Stored entries
————

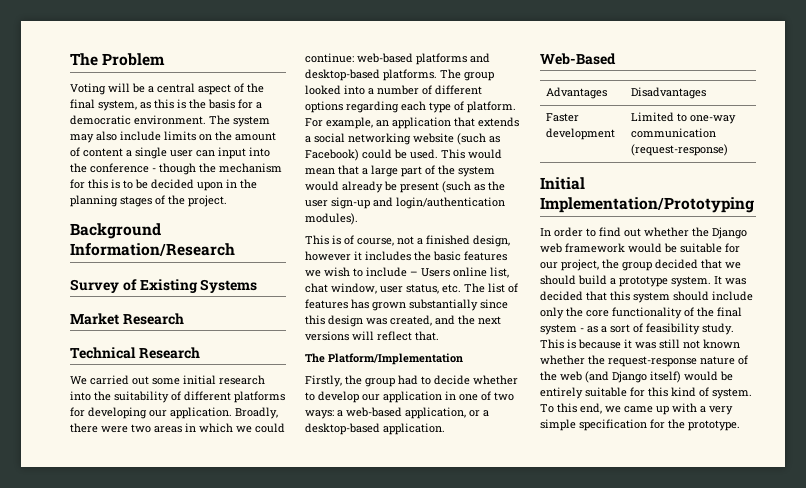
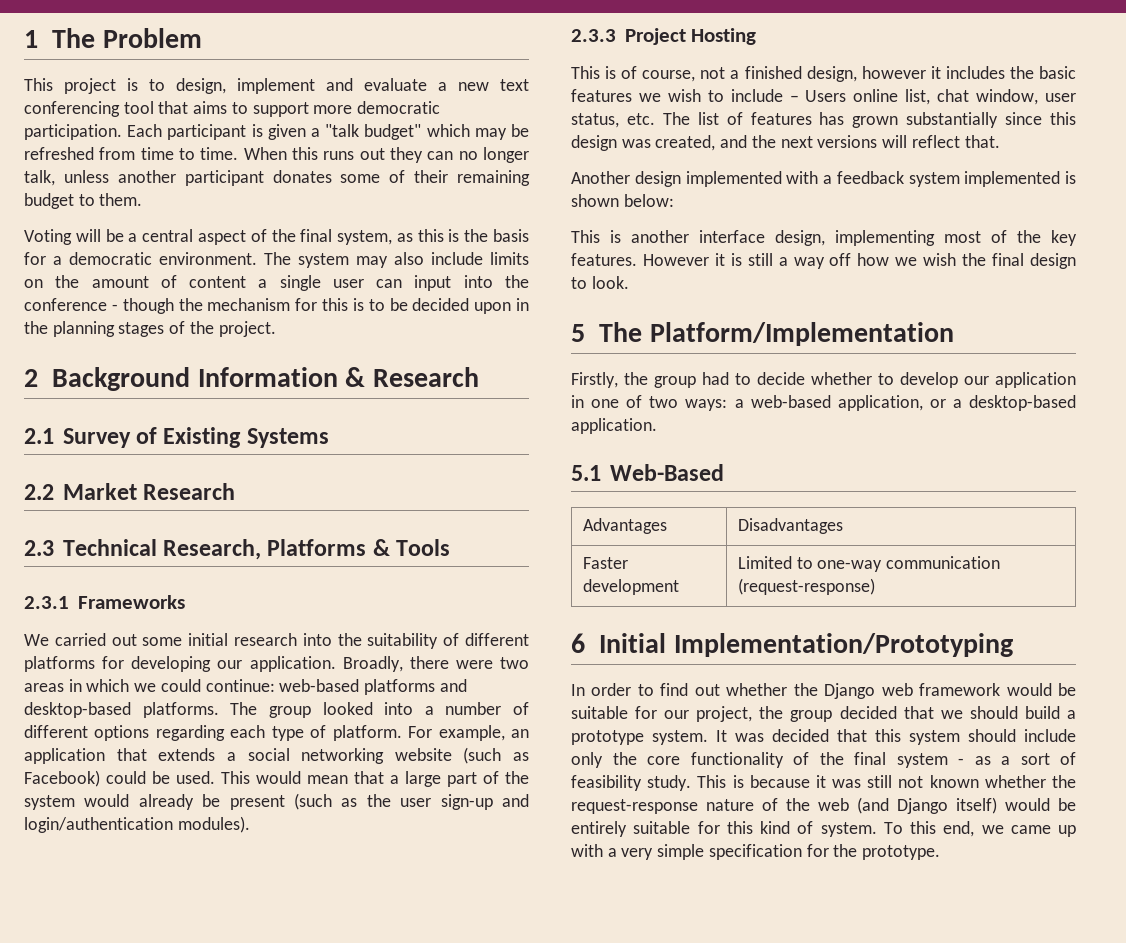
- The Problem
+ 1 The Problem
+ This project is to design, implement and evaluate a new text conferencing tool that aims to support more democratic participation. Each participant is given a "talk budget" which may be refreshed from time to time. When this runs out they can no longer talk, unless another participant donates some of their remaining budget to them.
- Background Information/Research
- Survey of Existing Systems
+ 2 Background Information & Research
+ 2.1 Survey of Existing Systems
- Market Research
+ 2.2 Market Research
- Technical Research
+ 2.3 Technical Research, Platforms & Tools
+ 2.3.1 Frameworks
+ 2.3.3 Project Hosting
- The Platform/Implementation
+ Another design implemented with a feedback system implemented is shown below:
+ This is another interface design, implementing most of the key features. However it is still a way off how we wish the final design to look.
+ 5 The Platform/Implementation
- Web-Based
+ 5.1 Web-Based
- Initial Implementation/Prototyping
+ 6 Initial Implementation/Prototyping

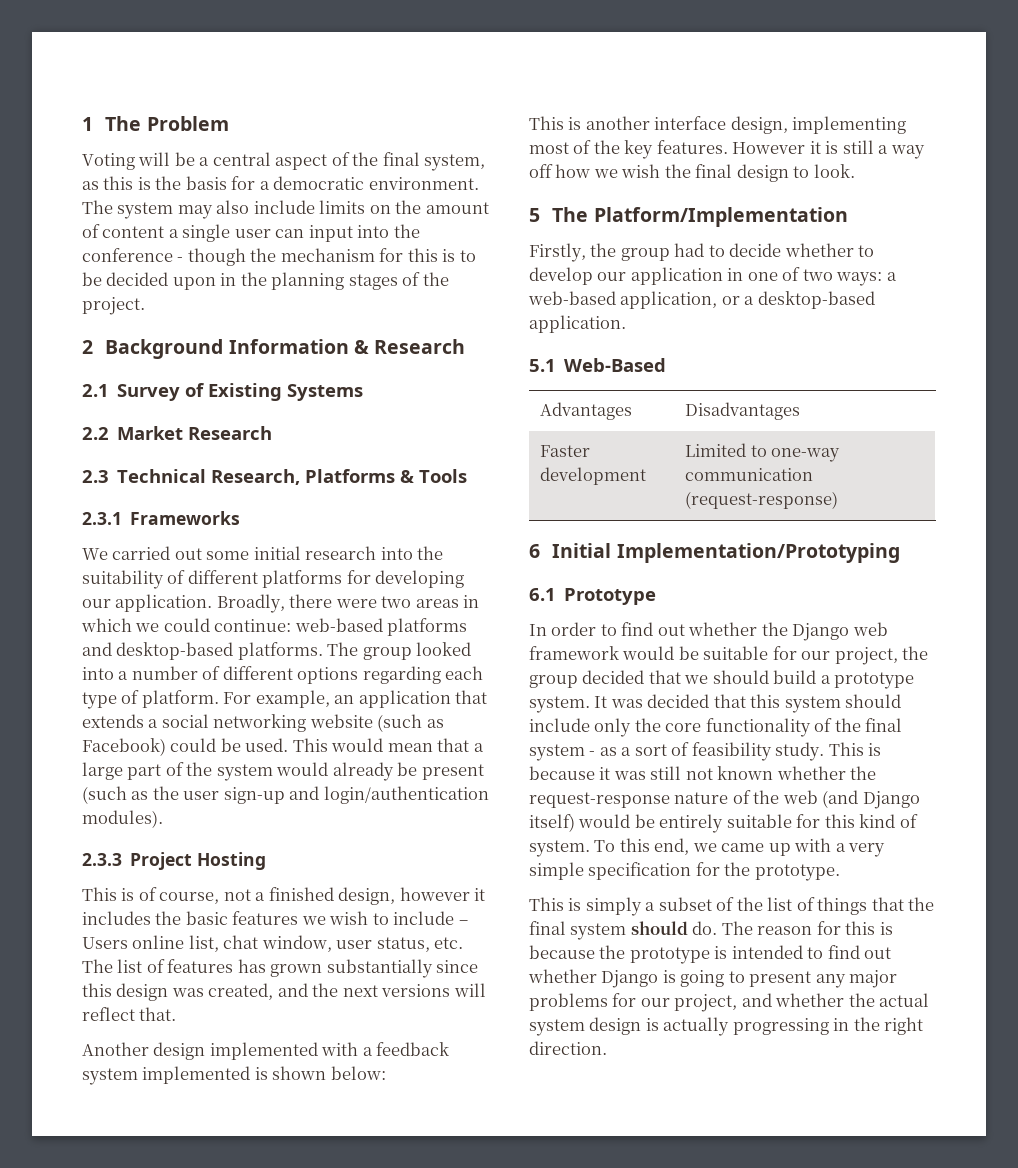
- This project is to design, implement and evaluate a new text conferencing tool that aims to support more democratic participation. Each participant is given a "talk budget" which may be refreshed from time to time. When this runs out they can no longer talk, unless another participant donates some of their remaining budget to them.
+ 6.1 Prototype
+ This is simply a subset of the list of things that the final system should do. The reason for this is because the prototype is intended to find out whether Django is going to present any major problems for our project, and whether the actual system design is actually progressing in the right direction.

————

Treating the line with "Another design implemented" as the last line to include, retype the records exactly from their first line, excluding pictures.

- The Problem
+ 1 The Problem
+ This project is to design, implement and evaluate a new text conferencing tool that aims to support more democratic participation. Each participant is given a "talk budget" which may be refreshed from time to time. When this runs out they can no longer talk, unless another participant donates some of their remaining budget to them.
- Background Information/Research
- Survey of Existing Systems
+ 2 Background Information & Research
+ 2.1 Survey of Existing Systems
- Market Research
+ 2.2 Market Research
- Technical Research
+ 2.3 Technical Research, Platforms & Tools
+ 2.3.1 Frameworks
+ 2.3.3 Project Hosting
- The Platform/Implementation
+ Another design implemented with a feedback system implemented is shown below:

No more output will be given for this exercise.